Domestic Violence Screening Form Under the Family Violence Option (text version)
Completing this form is voluntary: You do not have to fill out this form to receive public assistance. It will not impact your eligibility for assistance1, the amount of assistance you receive or the length of time it takes to process your application.
If you are a victim of domestic violence and you think that meeting certain program requirement(s) will put you or your children at risk or make it harder for you to escape an abusive situation, you may ask for a temporary delay (waiver) of that requirement by filling out this form and meeting with a Domestic Violence Liaison (DVL). You may decide not to fill out this form right now but you are free to do so at any time. You may ask to see the DVL at any time.
Anything you disclose to the DVL, including your relationship with the person
who has abused you, will be kept confidential, with the exception of child
abuse and neglect.
You may complete this form and request to see a DVL regardless of your gender, sexual orientation or marital status. You do not have to have children or have left the abusive situation to meet with the DVL. You are not required to provide any information or details about the abusive situation to any worker before you are referred to the DVL.
Are you in danger of a family member, your partner or ex partner doing any of the following:
- Hitting, slapping, kicking, choking or in any way hurting you physically?
- Isolating you; making you feel like a prisoner, controlling what you can do?
- Threatening to harm you, your children, or someone close to you?
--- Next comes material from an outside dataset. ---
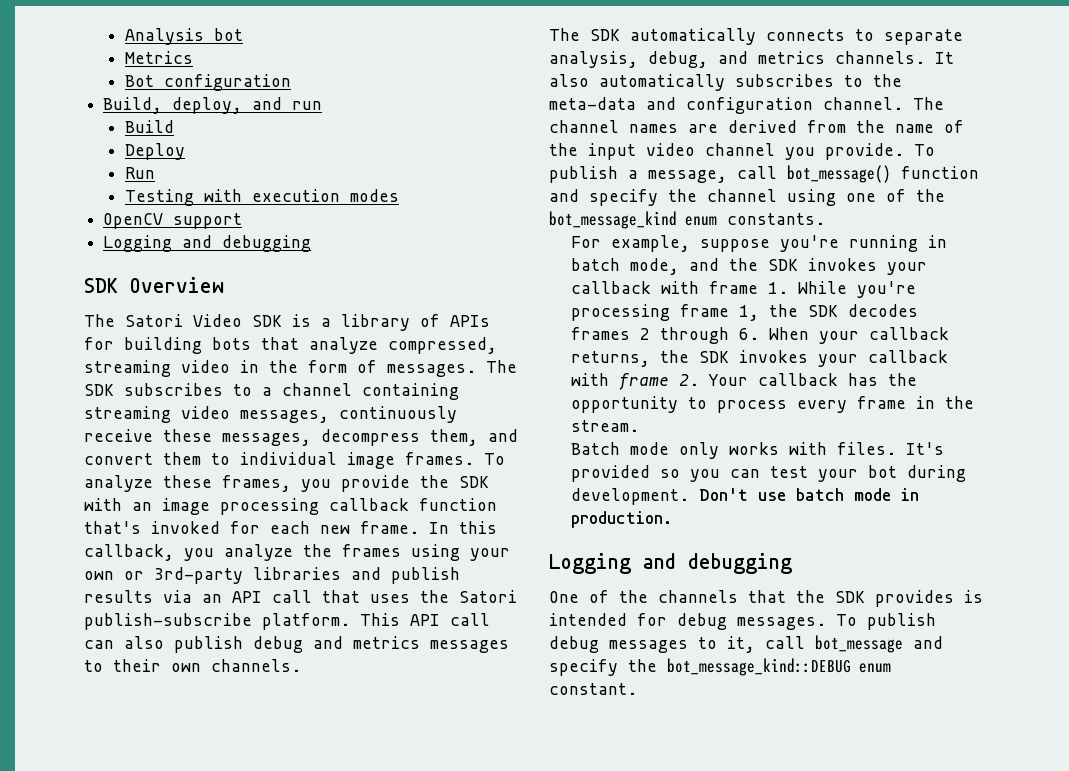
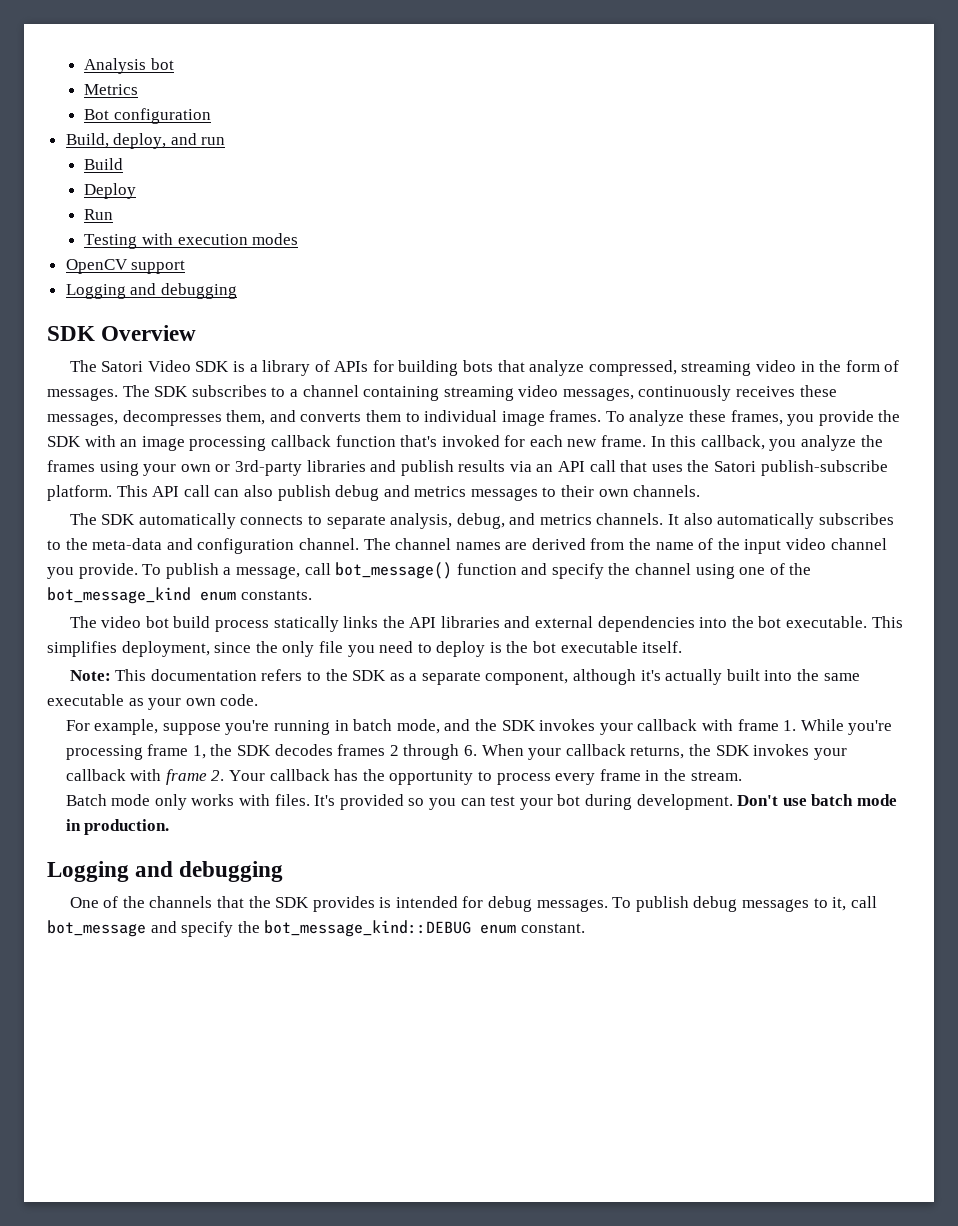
- The SDK subscribes to a channel containing streaming video messages, continuously receive these messages, decompress them, and convert them to individual image frames.
+ The SDK subscribes to a channel containing streaming video messages, continuously receives these messages, decompresses them, and converts them to individual image frames.
+ The video bot build process statically links the API libraries and external dependencies into the bot executable. This simplifies deployment, since the only file you need to deploy is the bot executable itself.
+ Note: This documentation refers to the SDK as a separate component, although it's actually built into the same executable as your own code.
- Stalking you, following you or checking up on you?
- Shaming or belittling you, constantly putting you down and telling you that you are worthless?
- Forcing you to have sex when you don’t want to or into sexual acts that you do not want to participate in?
- Making you feel afraid?
- Yes: I would like to meet with a DVL to discuss my situation.
- Yes: But I do not want to meet with a DVL at this time.
- No: None of the situations described above apply to me or I do not wish to answer these questions at this time.
In signing this form I affirm that the information I have given or will give
to the Department of Social Services is correct.
Signature: __________________________________Date:__________ *
This form must not remain in the client’s TA case Record. It must be forwarded to the DVL for confidential filing if any part of it has been completed.